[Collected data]

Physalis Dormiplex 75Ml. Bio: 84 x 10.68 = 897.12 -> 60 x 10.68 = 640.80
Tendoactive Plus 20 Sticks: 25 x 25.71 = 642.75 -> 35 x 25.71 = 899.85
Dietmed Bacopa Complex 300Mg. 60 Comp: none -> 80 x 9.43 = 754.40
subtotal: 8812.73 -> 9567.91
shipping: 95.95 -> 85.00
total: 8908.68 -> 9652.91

--

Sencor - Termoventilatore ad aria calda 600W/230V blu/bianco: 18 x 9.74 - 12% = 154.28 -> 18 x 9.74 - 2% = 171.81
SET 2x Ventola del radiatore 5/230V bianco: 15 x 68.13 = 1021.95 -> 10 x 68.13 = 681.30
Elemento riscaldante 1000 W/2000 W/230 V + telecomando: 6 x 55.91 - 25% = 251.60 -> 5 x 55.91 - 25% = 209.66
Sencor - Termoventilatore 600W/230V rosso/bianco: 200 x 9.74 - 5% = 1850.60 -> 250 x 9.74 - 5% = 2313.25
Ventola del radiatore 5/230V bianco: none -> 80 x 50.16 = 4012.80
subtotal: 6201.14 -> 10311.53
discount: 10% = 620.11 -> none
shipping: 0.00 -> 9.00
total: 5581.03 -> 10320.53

TASK PROMPT
Wherever the line holding "Elemento riscaldante 1000" falls in the entries above, copy exactly from it through the line holding "total: 5581.03 -> 10320.53", inclusive, and add nothing.

ANSWER SPACE
Elemento riscaldante 1000 W/2000 W/230 V + telecomando: 6 x 55.91 - 25% = 251.60 -> 5 x 55.91 - 25% = 209.66
Sencor - Termoventilatore 600W/230V rosso/bianco: 200 x 9.74 - 5% = 1850.60 -> 250 x 9.74 - 5% = 2313.25
Ventola del radiatore 5/230V bianco: none -> 80 x 50.16 = 4012.80
subtotal: 6201.14 -> 10311.53
discount: 10% = 620.11 -> none
shipping: 0.00 -> 9.00
total: 5581.03 -> 10320.53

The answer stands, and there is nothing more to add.